- _Your assignment_
Only the lines from the one containing "[170,216,581,234] https://github.com/joselja/P2.git nodepop" through the one containing "[100,238,171,256] nodepop ->" should be printed, exactly as they appear below, with both ends included.

- _Data excerpts_

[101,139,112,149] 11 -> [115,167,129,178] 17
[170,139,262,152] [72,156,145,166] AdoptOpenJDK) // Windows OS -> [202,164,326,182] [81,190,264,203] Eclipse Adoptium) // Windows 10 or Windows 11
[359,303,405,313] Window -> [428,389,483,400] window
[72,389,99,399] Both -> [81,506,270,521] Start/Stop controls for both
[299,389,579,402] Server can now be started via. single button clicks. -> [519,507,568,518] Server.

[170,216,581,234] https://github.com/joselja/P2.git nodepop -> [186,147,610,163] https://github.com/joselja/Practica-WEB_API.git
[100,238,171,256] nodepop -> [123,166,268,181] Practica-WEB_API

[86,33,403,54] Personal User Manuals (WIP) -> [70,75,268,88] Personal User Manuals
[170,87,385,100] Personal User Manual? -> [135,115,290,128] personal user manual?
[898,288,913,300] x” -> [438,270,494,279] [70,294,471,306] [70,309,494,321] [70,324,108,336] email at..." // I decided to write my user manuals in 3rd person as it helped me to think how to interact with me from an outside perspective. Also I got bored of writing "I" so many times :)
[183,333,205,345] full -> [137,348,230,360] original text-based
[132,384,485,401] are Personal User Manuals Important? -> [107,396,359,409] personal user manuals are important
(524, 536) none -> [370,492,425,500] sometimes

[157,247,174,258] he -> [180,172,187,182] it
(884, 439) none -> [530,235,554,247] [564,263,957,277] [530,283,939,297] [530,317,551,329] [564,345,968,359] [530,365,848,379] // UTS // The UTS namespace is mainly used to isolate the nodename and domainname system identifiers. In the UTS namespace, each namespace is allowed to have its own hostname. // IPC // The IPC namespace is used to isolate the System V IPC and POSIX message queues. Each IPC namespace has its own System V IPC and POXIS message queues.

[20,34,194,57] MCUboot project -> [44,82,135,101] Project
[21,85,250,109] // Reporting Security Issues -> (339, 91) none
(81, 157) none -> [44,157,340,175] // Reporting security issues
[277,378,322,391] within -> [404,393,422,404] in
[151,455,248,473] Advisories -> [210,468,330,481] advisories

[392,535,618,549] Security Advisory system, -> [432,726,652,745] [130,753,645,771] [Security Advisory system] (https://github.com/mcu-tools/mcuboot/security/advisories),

- _Exercise solution_
[170,216,581,234] https://github.com/joselja/P2.git nodepop -> [186,147,610,163] https://github.com/joselja/Practica-WEB_API.git
[100,238,171,256] nodepop -> [123,166,268,181] Practica-WEB_API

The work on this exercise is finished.